К счастью, заскрипела калитка и Эрика в мгновение ока была освобождена от тяжести.
- Бес! Боже мой, зачем ты позволила ему влезть сюда! Он же запросто опрокинет тебя вместе с шезлонгом и придется вторую ногу в гипс класть! Сумасшедший пес, к тому же хам из хамов.
Последние слова Ядвига говорила уже запыхавшись - пес от избытка чувств и энтузиазма вспрыгивал ей на плечи, так что она едва держалась на ногах.
Эрика смотрела, как Ядвига пытается схватить его за ошейник и, в конце концов побежденная, валится на мокрую землю.
- Знает, нахал, что он сильней меня. Филип так его разбаловал, что просто сладу с ним не стало. Целый день он на цепи, иначе не выдержать, а Филип, приходя домой, спускает его, ну и ты, верно, заметила, забор для него не помеха.
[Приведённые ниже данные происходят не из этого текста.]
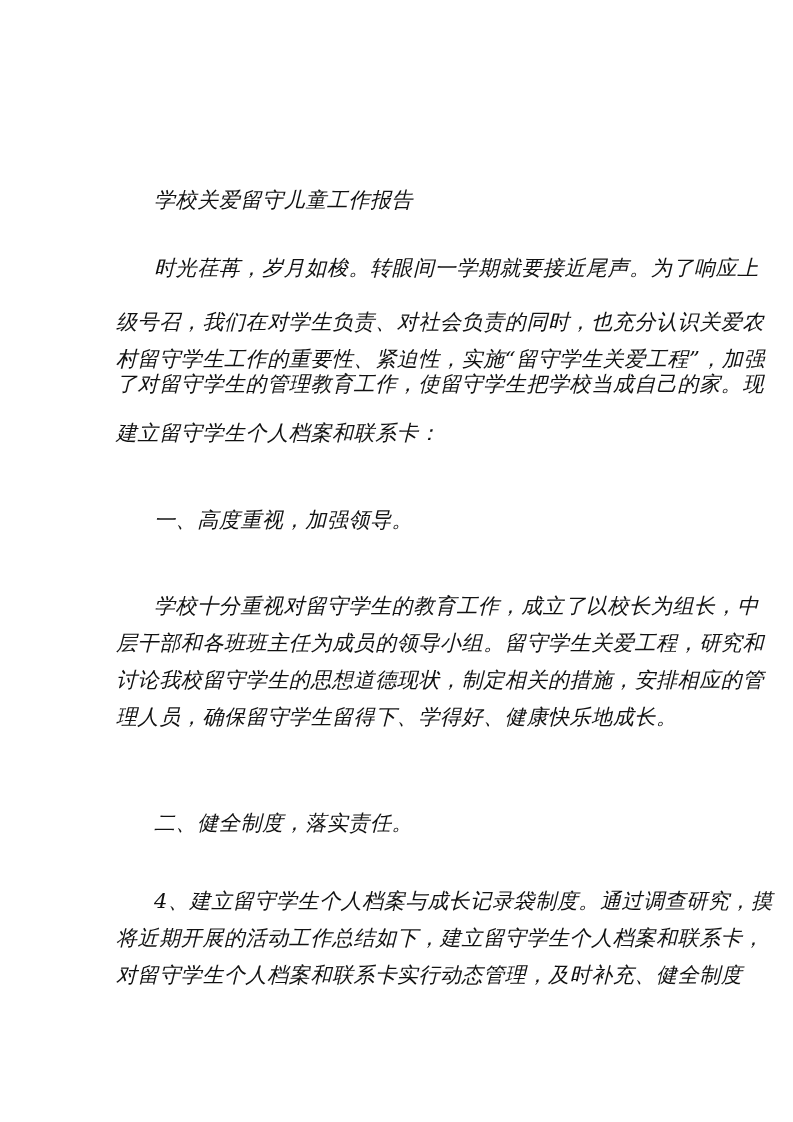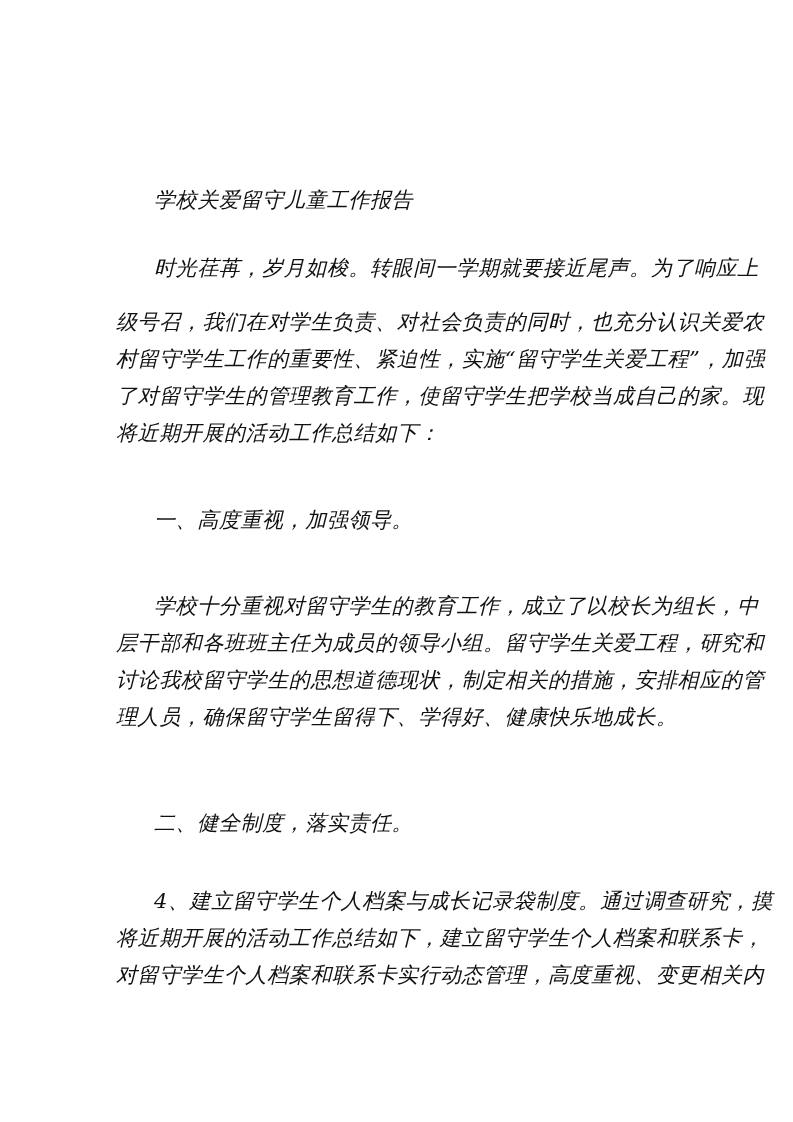--- a/index.html
+++ b/index.html
@@ -12,33 +12,33 @@
 </head>
 <body>
 
 <div class="page">
   <div class="line indent" style="top:188px">学校关爱留守儿童工作报告</div>
 
   <div>
     <div class="line indent" style="top:256px">时光荏苒，岁月如梭。转眼间一学期就要接近尾声。为了响应上</div>
     <div class="line" style="top:310px">级号召，我们在对学生负责、对社会负责的同时，也充分认识关爱农</div>
     <div class="line" style="top:347px">村留守学生工作的重要性、紧迫性，实施“留守学生关爱工程”，加强</div>
-    <div class="line" style="top:384px">了对留守学生的管理教育工作，使留守学生把学校当成自己的家。现</div>
-    <div class="line" style="top:421px">将近期开展的活动工作总结如下：</div>
+    <div class="line" style="top:372px">了对留守学生的管理教育工作，使留守学生把学校当成自己的家。现</div>
+    <div class="line" style="top:421px">建立留守学生个人档案和联系卡：</div>
   </div>
 
   <div class="line indent" style="top:508px">一、高度重视，加强领导。</div>
 
   <div>
     <div class="line indent" style="top:594px">学校十分重视对留守学生的教育工作，成立了以校长为组长，中</div>
     <div class="line" style="top:631px">层干部和各班班主任为成员的领导小组。留守学生关爱工程，研究和</div>
     <div class="line" style="top:668px">讨论我校留守学生的思想道德现状，制定相关的措施，安排相应的管</div>
     <div class="line" style="top:705px">理人员，确保留守学生留得下、学得好、健康快乐地成长。</div>
   </div>
 
   <div class="line indent" style="top:811px">二、健全制度，落实责任。</div>
 
   <div>
     <div class="line indent" style="top:889px">4、建立留守学生个人档案与成长记录袋制度。通过调查研究，摸</div>
     <div class="line" style="top:926px">将近期开展的活动工作总结如下，建立留守学生个人档案和联系卡，</div>
-    <div class="line" style="top:963px">对留守学生个人档案和联系卡实行动态管理，高度重视、变更相关内</div>
+    <div class="line" style="top:963px">对留守学生个人档案和联系卡实行动态管理，及时补充、健全制度</div>
   </div>
 </div>
 
 </body></html>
Представляю, как ты напугалась, я виновата.
Она встала и отряхнулась, одновременно пытаясь отпихнуть от себя пса.
- Да отстань ты от меня, дьявол! Пойду привяжу, не то он нас угробит. Пошли-ка в комнату, Эрика, а то замерзнешь тут у меня.
Она уже держала пса за ошейник, а Бес (какой же он бес, с кем-то его спутали!) стоял рядом, опустив морду, очень расстроенный.
- Достанешь сама костыли? Покажи-ка руки! - Она на минуту выпустила собачий ошейник. - Ой, какие холодные у тебя лапы!
"Был бы еще там, к примеру, камин", - мелькнула у Эрики нелепая мысль, когда она ковыляла в дом, и потому, услышав голос Ядвиги, она чуть не рассмеялась.
- Вот сюда, поближе садись, Филип придет, велим ему камин истопить. Камин - это тебе не батарея, совсем другое тепло, да и куда приятней. А не придет Филип, сама истоплю.
"Настоящий дом, - подумала Эрика, но тут же одернула себя. - Впрочем, откуда мне знать, как должен выглядеть настоящий дом?"
Через минуту Ядвига внесла чай.
- Для сугреву. Нам он спать не мешает, значит, можем себе позволить. Возьми, подсласти.
- А вы?
- Только не "вы". Не потому, что моложусь, а как-то уж привыкла. Нет, я без сахара. Хочешь "Кармен"? Дорогие, что верно, то верно, но других я курить не умею.
Ядвига вынула из сумки стеклянный мундштук и всунула в него сигарету.
- Не для экономии, - пояснила она, - а так, что-то вроде мании; я, случается, часами бегаю от киоска к киоску в поисках мундштука. Этакий бзик…
Вздохнув с облегчением, она глубоко затянулась.